Which formats are supported?

PEM and DER. Base64 bodies are accepted and decoded. For multi‑block PEM input, only the first item is parsed and displayed.

Can I work offline?

Yes, after the page loads. All work is performed locally without network calls during parsing or conversion.

Why does DER look unreadable?

DER is binary. Use the download action to save a proper file; the text view is a raw byte rendering for completeness.

How do I validate a CSR?

This tool inspects certificates. It does not parse or validate CSRs. Use a dedicated CSR utility for that workflow.

What about cost or licensing?

Availability and licensing are determined by the host application.
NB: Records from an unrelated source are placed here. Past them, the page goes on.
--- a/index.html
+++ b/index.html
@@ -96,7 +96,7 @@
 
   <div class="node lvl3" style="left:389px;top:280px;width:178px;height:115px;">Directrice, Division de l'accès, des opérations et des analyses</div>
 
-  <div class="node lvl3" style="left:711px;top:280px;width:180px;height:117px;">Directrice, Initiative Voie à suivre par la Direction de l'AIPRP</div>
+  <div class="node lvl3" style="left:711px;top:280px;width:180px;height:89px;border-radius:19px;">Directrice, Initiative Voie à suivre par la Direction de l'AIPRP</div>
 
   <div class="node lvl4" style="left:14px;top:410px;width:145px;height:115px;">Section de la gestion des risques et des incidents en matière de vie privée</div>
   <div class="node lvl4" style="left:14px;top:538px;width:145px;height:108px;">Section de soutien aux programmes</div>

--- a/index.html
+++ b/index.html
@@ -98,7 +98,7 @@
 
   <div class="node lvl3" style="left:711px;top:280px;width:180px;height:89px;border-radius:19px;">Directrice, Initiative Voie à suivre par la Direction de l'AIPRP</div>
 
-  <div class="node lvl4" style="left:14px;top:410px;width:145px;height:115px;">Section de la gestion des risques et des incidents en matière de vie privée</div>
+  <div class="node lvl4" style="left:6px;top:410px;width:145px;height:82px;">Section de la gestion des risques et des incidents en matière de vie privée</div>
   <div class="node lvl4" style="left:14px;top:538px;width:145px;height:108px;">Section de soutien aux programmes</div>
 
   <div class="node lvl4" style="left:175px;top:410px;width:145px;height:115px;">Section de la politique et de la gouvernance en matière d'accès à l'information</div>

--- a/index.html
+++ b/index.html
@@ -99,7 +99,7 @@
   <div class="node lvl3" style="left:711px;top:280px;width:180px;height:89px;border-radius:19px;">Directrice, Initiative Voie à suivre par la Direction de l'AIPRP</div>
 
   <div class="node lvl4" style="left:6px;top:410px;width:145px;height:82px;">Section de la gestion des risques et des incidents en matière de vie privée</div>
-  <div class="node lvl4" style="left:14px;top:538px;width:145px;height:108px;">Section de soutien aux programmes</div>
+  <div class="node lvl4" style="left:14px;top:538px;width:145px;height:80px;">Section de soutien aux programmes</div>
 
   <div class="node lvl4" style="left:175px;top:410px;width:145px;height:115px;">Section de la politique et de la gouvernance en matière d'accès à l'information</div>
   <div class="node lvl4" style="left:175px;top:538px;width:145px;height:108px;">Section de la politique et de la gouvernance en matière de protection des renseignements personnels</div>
This description does not set pricing or usage terms.

Troubleshooting:

  • “Strict parsing error” — turn off strict Base64 or clean the input.
  • “Parse or conversion error” — confirm the input is an X.509 certificate.
  • PEM detected but empty output — ensure both begin and end markers are present.
  • DER download fails — allow file downloads for this site in your browser.
  • Clipboard copy does nothing — grant clipboard permission or use the download buttons.
  • Dates look off — verify your device time and time zone.
  • Chain count shown but data missing — only the first item is parsed by design.

Advanced Tips:

  • Tip Keep PEM wrap at 64 for neutral compatibility unless a system specifies another width.
  • Tip Use the JSON view to script quick checks in other tools.
  • Tip Prefer file upload for DER to avoid byte corruption from text paste.
  • Tip Turn on strict Base64 to catch hidden characters when debugging odd failures.
  • Tip When chains are involved, paste one certificate at a time to examine each element.
  • Tip Treat negative day counts as expired and schedule renewal checks earlier than the cutoff.

Glossary:

X.509 certificate
A signed structure binding an identity to a public key and validity period.
Common Name (CN)
A human‑readable identifier inside the subject or issuer fields.
Serial number
An issuer‑assigned identifier shown here in uppercase hexadecimal.
Not Before
The earliest moment when the certificate is intended to be valid.
Not After
The moment when intended validity ends.
Days remaining
Whole days from now to Not After, rounded up.
PEM
Textual form with header, footer, and Base64‑encoded body.
DER
Binary form of the certificate structure.
Chain
A sequence of certificates, typically end‑entity then issuer(s).
UTC
Time standard used here for displayed timestamps.